**Assigned task:**
Could you copy every entry exactly, dropping the pictures?

**Provided records:**
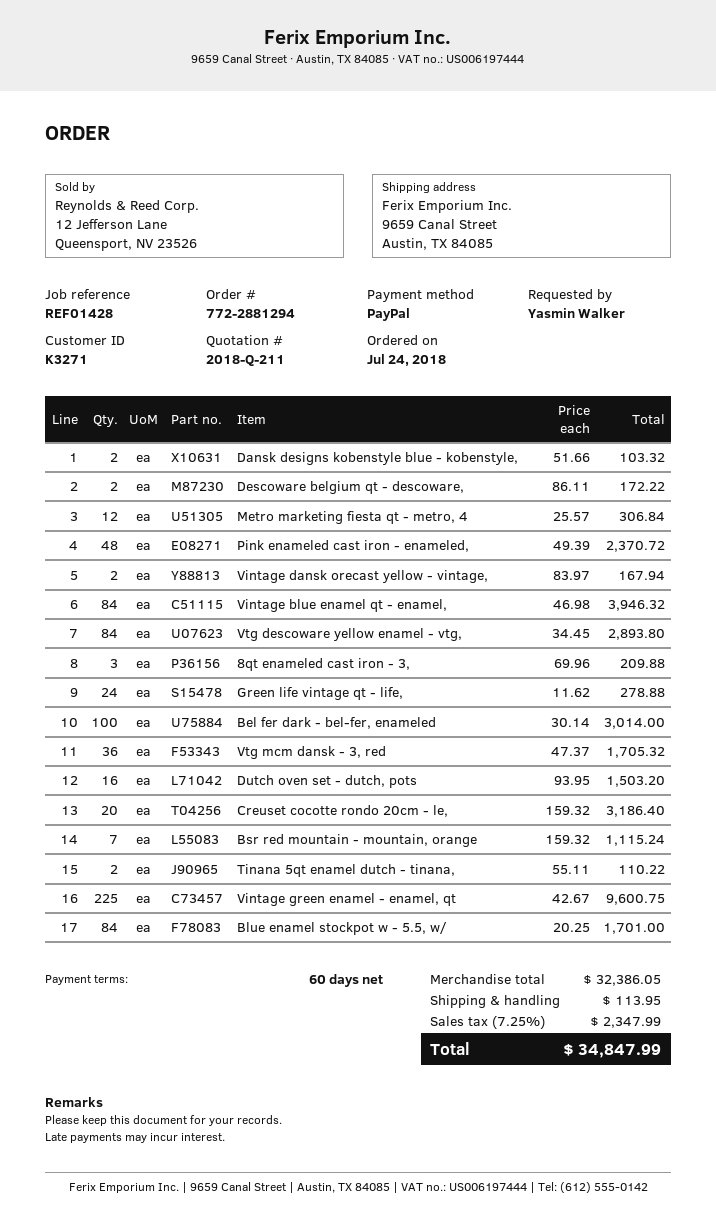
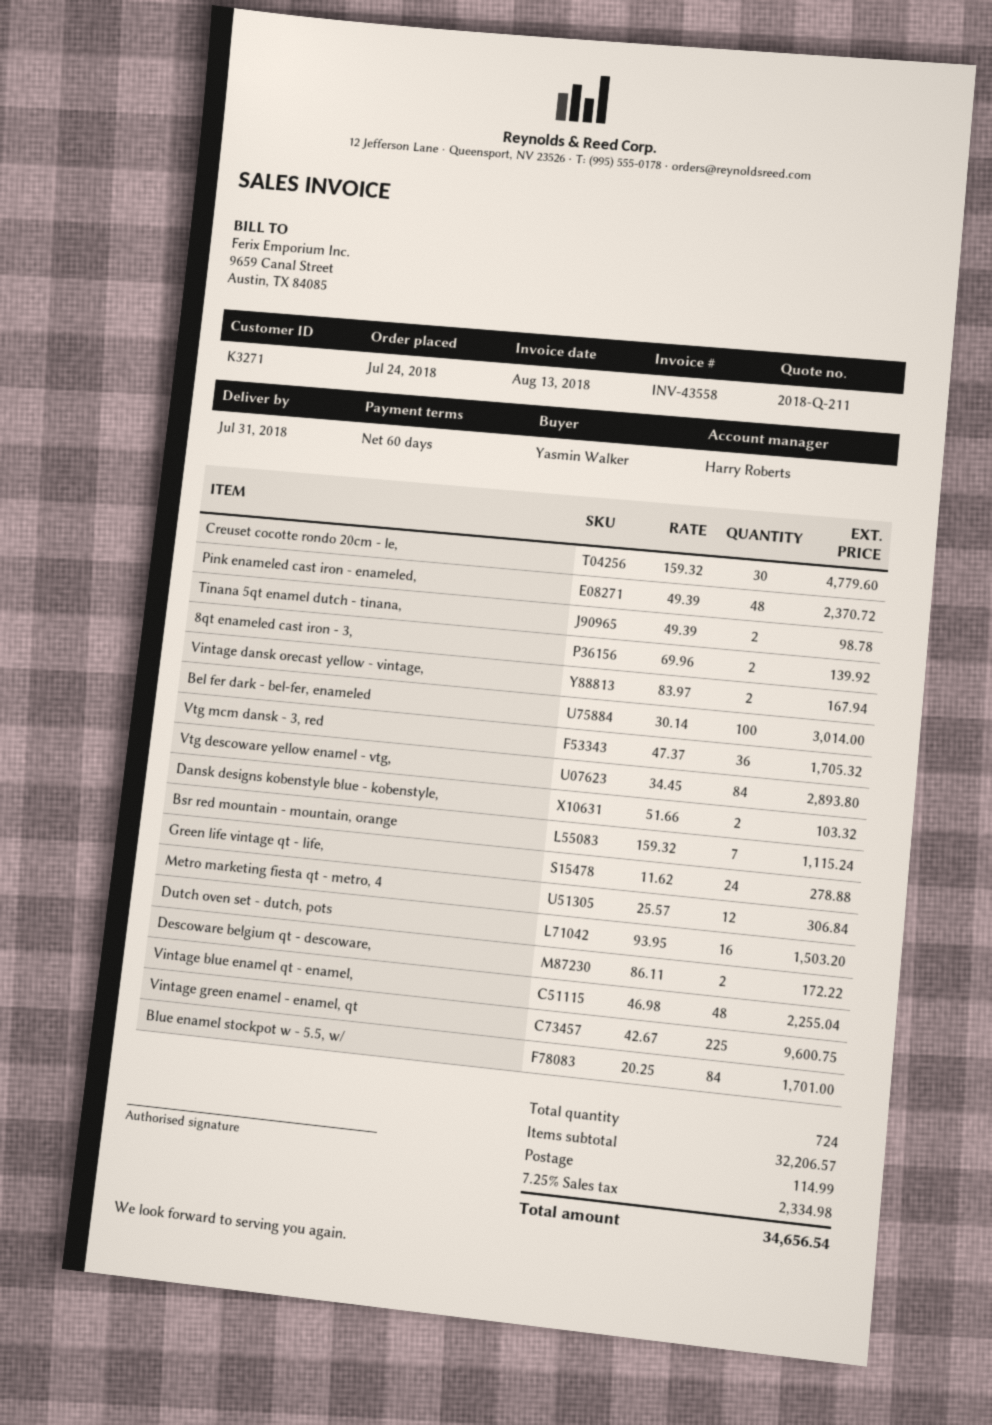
Vintage blue enamel qt - enamel,: 84 x 46.98 = 3946.32 -> 48 x 46.98 = 2255.04
8qt enameled cast iron - 3,: 3 x 69.96 = 209.88 -> 2 x 69.96 = 139.92
Creuset cocotte rondo 20cm - le,: 20 x 159.32 = 3186.40 -> 30 x 159.32 = 4779.60
Tinana 5qt enamel dutch - tinana,: 2 x 55.11 = 110.22 -> 2 x 49.39 = 98.78
subtotal: 32386.05 -> 32206.57
shipping: 113.95 -> 114.99
tax: 7.25% = 2347.99 -> 7.25% = 2334.98
total: 34847.99 -> 34656.54

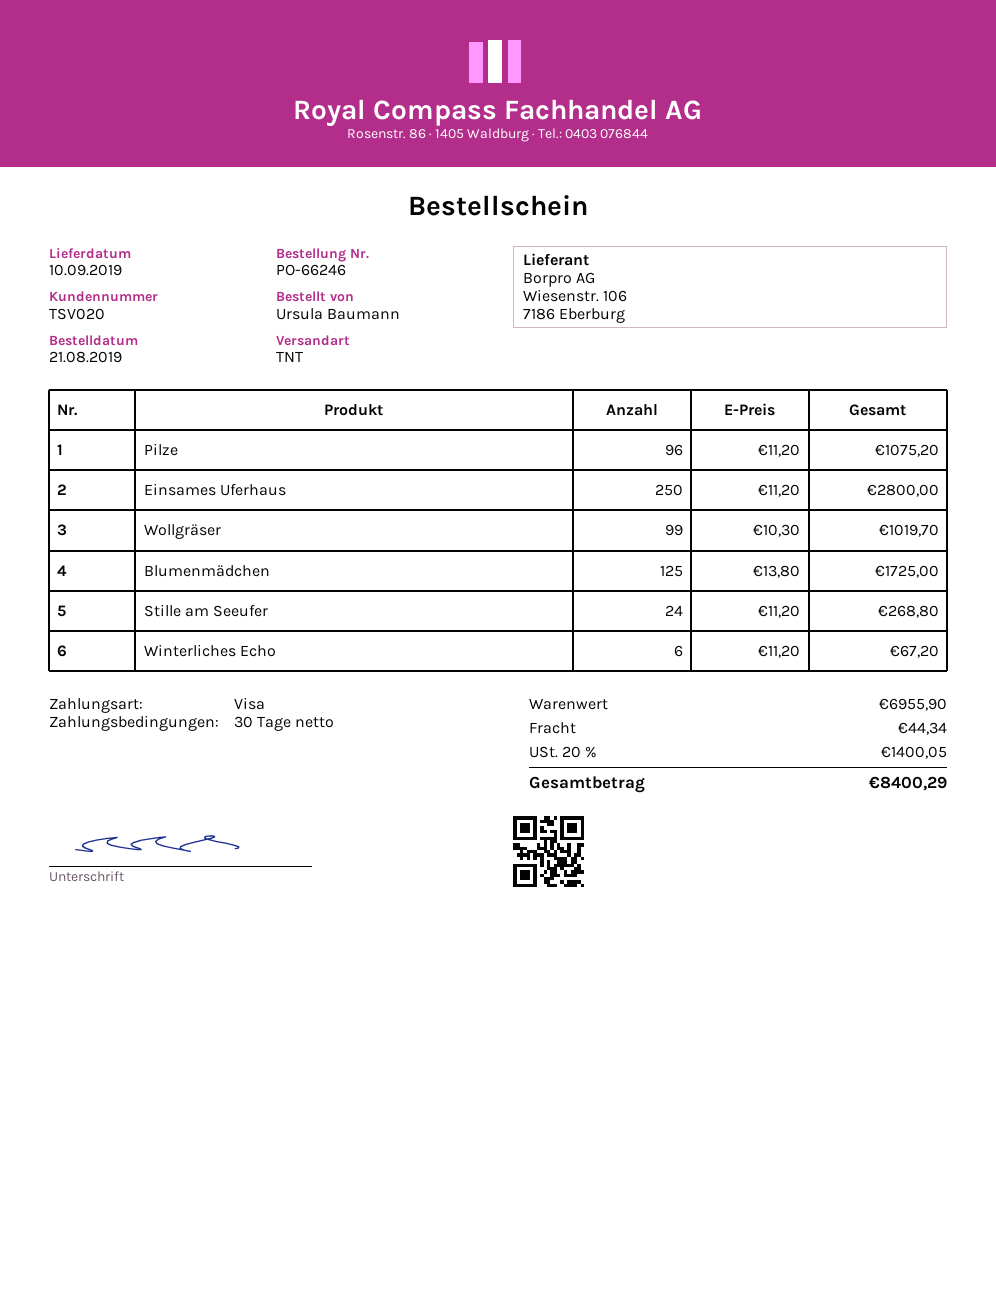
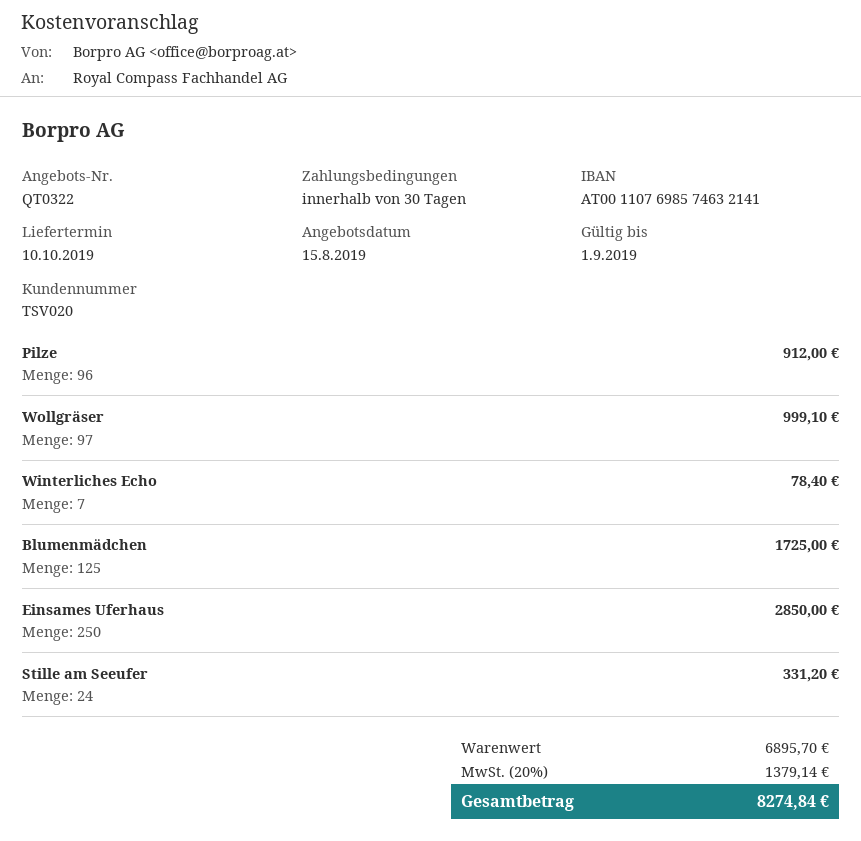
delivery date: 2019-09-10 -> 2019-10-10
Pilze: 96 for 1075.20 -> 96 for 912.00
Einsames Uferhaus: 250 for 2800.00 -> 250 for 2850.00
Wollgräser: 99 for 1019.70 -> 97 for 999.10
Stille am Seeufer: 24 for 268.80 -> 24 for 331.20
Winterliches Echo: 6 for 67.20 -> 7 for 78.40
subtotal: 6955.90 -> 6895.70
shipping: 44.34 -> none
tax: 20% = 1400.05 -> 20% = 1379.14
total: 8400.29 -> 8274.84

**Exercise output:**
Vintage blue enamel qt - enamel,: 84 x 46.98 = 3946.32 -> 48 x 46.98 = 2255.04
8qt enameled cast iron - 3,: 3 x 69.96 = 209.88 -> 2 x 69.96 = 139.92
Creuset cocotte rondo 20cm - le,: 20 x 159.32 = 3186.40 -> 30 x 159.32 = 4779.60
Tinana 5qt enamel dutch - tinana,: 2 x 55.11 = 110.22 -> 2 x 49.39 = 98.78
subtotal: 32386.05 -> 32206.57
shipping: 113.95 -> 114.99
tax: 7.25% = 2347.99 -> 7.25% = 2334.98
total: 34847.99 -> 34656.54

delivery date: 2019-09-10 -> 2019-10-10
Pilze: 96 for 1075.20 -> 96 for 912.00
Einsames Uferhaus: 250 for 2800.00 -> 250 for 2850.00
Wollgräser: 99 for 1019.70 -> 97 for 999.10
Stille am Seeufer: 24 for 268.80 -> 24 for 331.20
Winterliches Echo: 6 for 67.20 -> 7 for 78.40
subtotal: 6955.90 -> 6895.70
shipping: 44.34 -> none
tax: 20% = 1400.05 -> 20% = 1379.14
total: 8400.29 -> 8274.84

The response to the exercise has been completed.